One of those newcomers is Pope, who's quickly emerging as one of the main villains. A veteran of the War in Afghanistan, Pope is now the leader of the Reapers, the highly professional and ultra-dangerous gang of survivors that's currently threatening both Maggie's (Lauren Cohan) and Daryl's (Norman Reedus) groups. The character was first mentioned back in Season 10, and he'll be appearing in four episodes during Season 11.

Pope is played by British actor Ritchie Coster in one of his first appearances in a horror series. Coster usually plays criminal types, especially ones connected to organized crime. If you enjoy crime dramas with a lot of action, chances are you've seen him in one of these roles.

He was the crime boss Mr. Blue on Happy!

Before his appearance on "The Walking Dead," Coster's most recent starring role was on the SyFy dark comedy series, "Happy!" The show stars Christopher Meloni as Nick, a disgraced cop and part-time hitman who begins hallucinating a tiny blue floating unicorn named Happy, a figment of a kidnapped girl's imagination that's voiced by Patton Oswalt. Coster plays the crime boss "Mr. Blue" Scaramucci, Nick's former boss and current nemesis. 

Coster was interviewed by the Actor's Audience in 2017, right before the series debuted. "It's as strange and as silly as [it] sounds, but I think it's great, and it's got a lovely dark, dark sensibility to it," he said. "It's fantastical, and I'll be giving my usual mob boss performance." While Coster is used to playing "heavy" types, this role did allow him to be a lot more silly than usual. 

He played the corrupt mayor in True Detective Season 2

Ritchie Coster had one of the breakout roles on the second season of HBO's "True Detective," which starred Vince Vaughn as Frank Semyon, a gangster trying to go legitimate, and Colin Farrell, a detective of the fictional city of Vinci, California, along with Rachel McAdams and Taylor Kitsch.
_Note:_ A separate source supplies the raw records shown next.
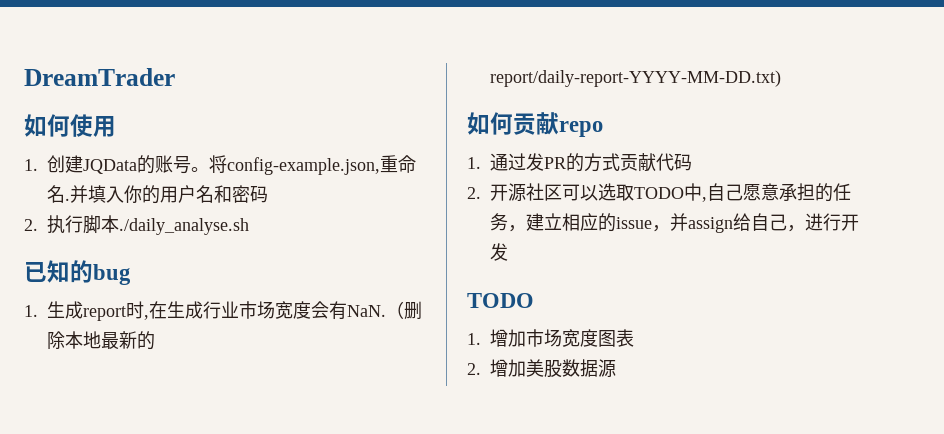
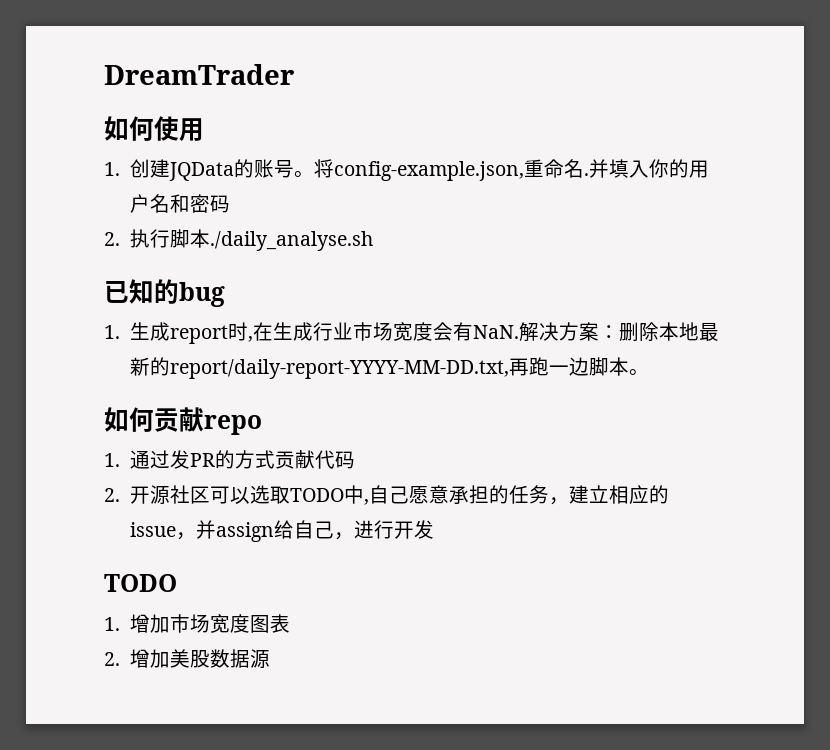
[386,301,404,319] （ -> [518,322,619,342] 解决方案：
[490,70,781,87] report/daily-report-YYYY-MM-DD.txt) -> [169,357,649,379] report/daily-report-YYYY-MM-DD.txt,再跑一边脚本。

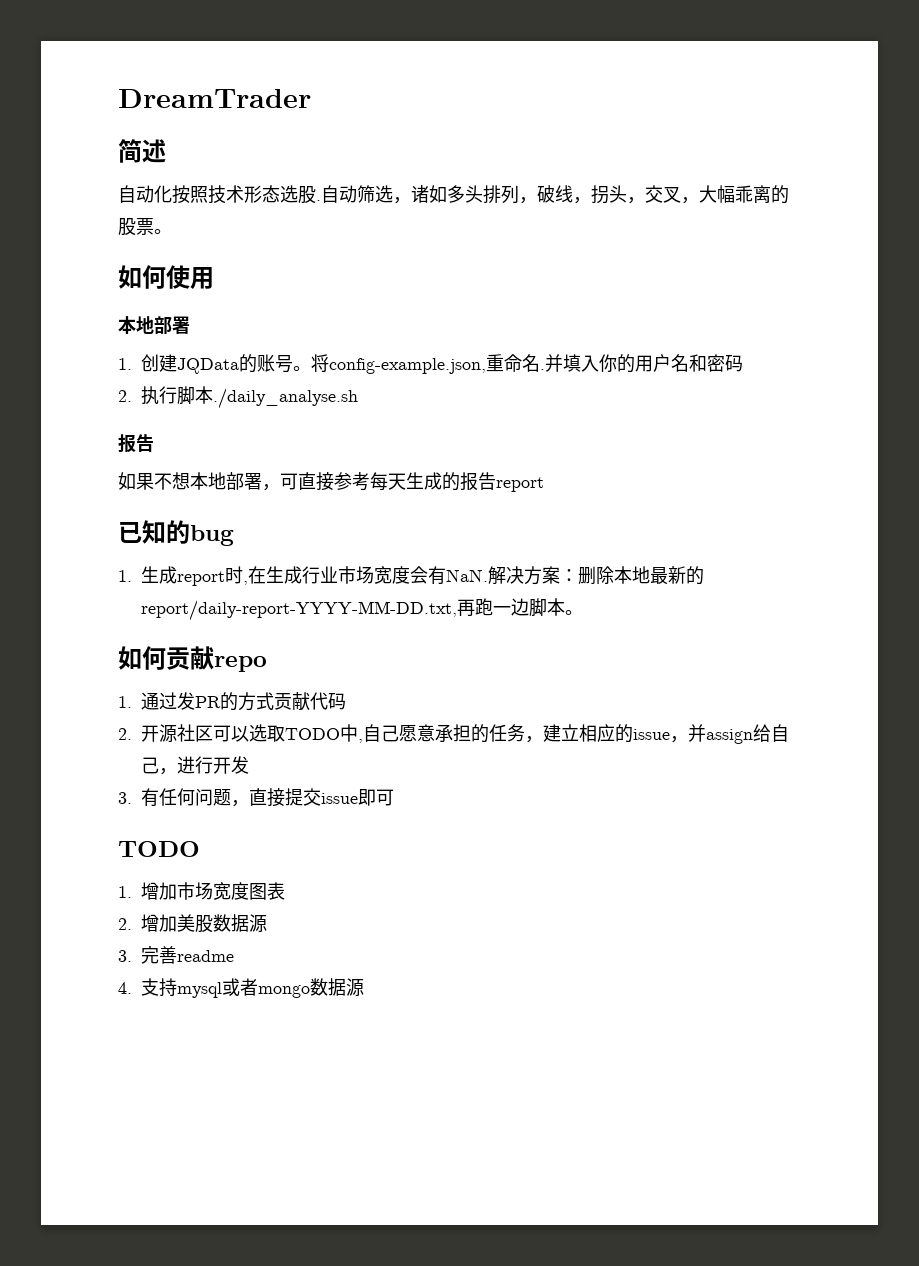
(294, 74) none -> [118,139,166,163] [118,185,789,204] [118,218,172,236] // 简述 // 自动化按照技术形态选股.自动筛选，诸如多头排列，破线，拐头，交叉，大幅乖离的股票。
(204, 129) none -> [118,316,190,335] // 本地部署
(373, 241) none -> [118,434,154,453] [118,472,544,492] // 报告 // 如果不想本地部署，可直接参考每天生成的报告report
(434, 529) none -> [118,788,394,807] // 3.有任何问题，直接提交issue即可
(270, 659) none -> [118,946,234,964] [118,978,364,998] // 3.完善readme // 4.支持mysql或者mongo数据源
Coster played Mayor Austin Chessani, the constantly drunk mayor of Vinci, who was heavily involved in the city's sordid criminal underbelly.

While Coster did model some of his performance off real California politicians, he mostly relied on his training to play the inebriated character. "That the way to appear drunk is to try and be sober. It does make sense. You're always trying to speak properly, stand up straight, keep your act together. So when you're acting it, you put a little extra pronunciation on the words, a little more deliberation with the gestures, try to keep your eyes wide open," he told The New York Times.

Coster also admitted that the role is a bit different than the typical characters he plays. "He's not as bad as the characters I usually play. I often play the bad guy — a terrorist or a serial killer," he said. "This guy's a drunk mayor. That's pretty gentle on my scale."

He's played lots of other mobsters and criminals

As he's admitted many times, Ritchie Coster's bread and butter characters are gangsters, terrorists, murderers, and all sorts of other traditional bad guys. One of his most well-known roles was in Christopher Nolan's 2008 Batman sequel, "The Dark Knight," which starred Christian Bale as the Caped Crusader, Heath Ledger as the Joker, along with Michael Caine, Maggie Gyllenhaal, Morgan Freeman, and Gary Oldman. During the Joker's rise to power in the movie, he clashes with Gotham City's various criminal gangs, eventually eliminating all of them. Coster's gang leader character was called the Chechen, an associate of Carmine Falcone's who controlled the drug trade.

Some of his other widely seen "heavy" type roles include the terrorist Anslo Garrick on "The Black List," and mob boss Michael Bianchi on "Shades of Blue." He's also appeared on four "Law & Order" series — the original show plus "Special Victims Unit," "Criminal Intent," and "Trial by Jury."

Coster told The Actor's Audience that he enjoys when he's able to branch out and play characters that go against his type, but ultimately if "if the heavy keeps coming my way for the rest of my career, then that's fine, it's still a joy."